1. During a tour of the facility, a vent in the dining room of the safe, secure environment was observed to have grey colored substance. Additionally, a fan was noted in a common area and is a potential trip hazard.

Plan of Correction: 1. Staff will clean the identified vent in the dinning room on MCU. The fan has been removed from the common area.
2. Housekeeping staff will check all vent in the dining rooms to assure they are clean.
3. Administrator or designee will audit the vent cleanness and monitor for any trip hazard during rounds.
4. The results of audit will be presented to facility QAPI committee for review and or recommendations.

Standard #: 22VAC40-73-930-B
Complaint related: No
Description: Based on record review, the facility failed to ensure there is a signaling device that terminates at a central location that is continuously staffed and permits staff to determine the origin of the signal or is audible and visible in a manner that permits staff to determine the origin of the signal.

Evidence:

1. On 6/15/2023 around 10:32 am, the call bell of Resident #6 was pressed. After 10 minutes past, no staff were observed to respond. Around 10:45 am, the call bell of Resident #7 was pressed. After 10 minutes past, no staff were observed to respond.

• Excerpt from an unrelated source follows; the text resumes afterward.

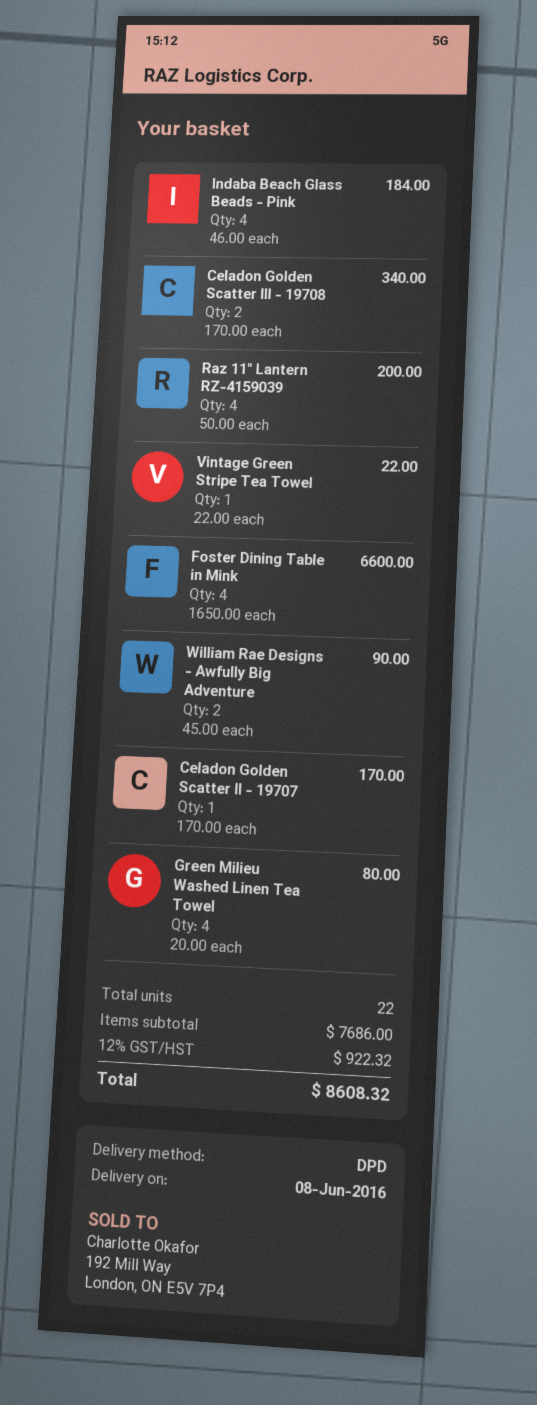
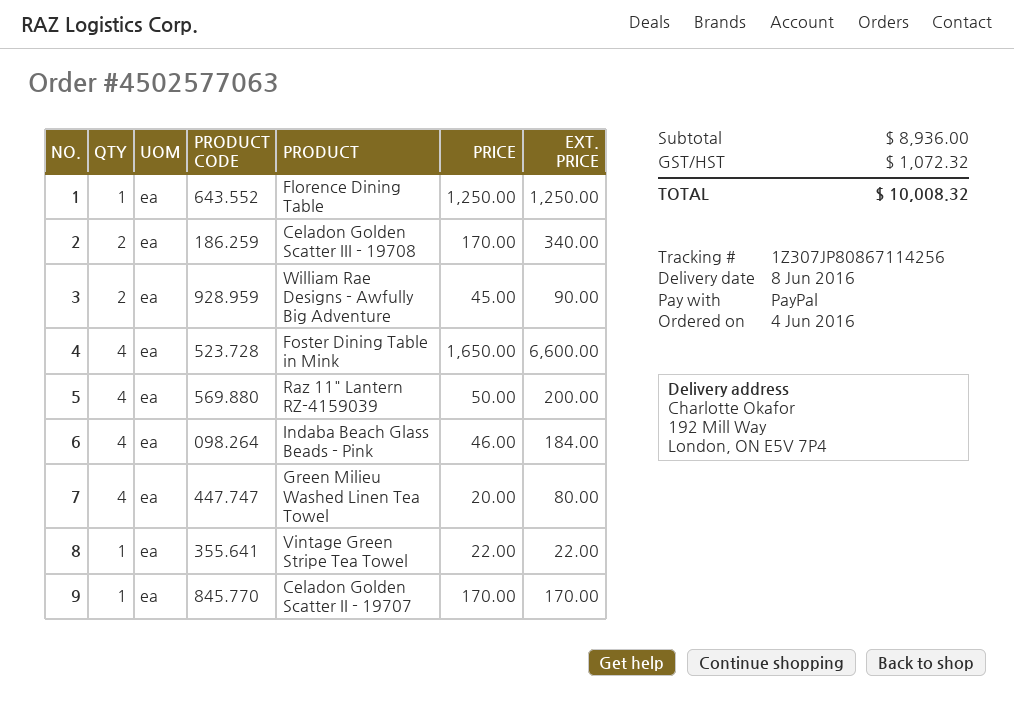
Florence Dining Table: none -> 1 x 1250.00 = 1250.00
subtotal: 7686.00 -> 8936.00
tax: 922.32 -> 1072.32
total: 8608.32 -> 10008.32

2. Staff #3, Staff #4, and Staff #5 indicated they were unaware of the call bells as there were no pagers available on the first floor for notification.

Plan of Correction: 1. Facility maintenance coordinator placed order for six beepers immediately. Director of Resident Care provide her beeper to 1st floor staff. The beeper for 2nd floor was located the same day of survey.
2. Additionally, we have ordered the table bells for the residents.
3. Director of Resident Care or designee will in service residents and staff to use table bell as call bell for assistance. Director of Resident Care or designee will audit the beepers and table bells usage during rounds.
4. The result of audit will be reported to facility QAPI committee for review and recommendations.

Disclaimer:
This information is provided by the Virginia Department of Social Services, which neither endorses any facility nor guarantees that the information is complete. It should not be used as the sole source in evaluating and/or selecting a facility.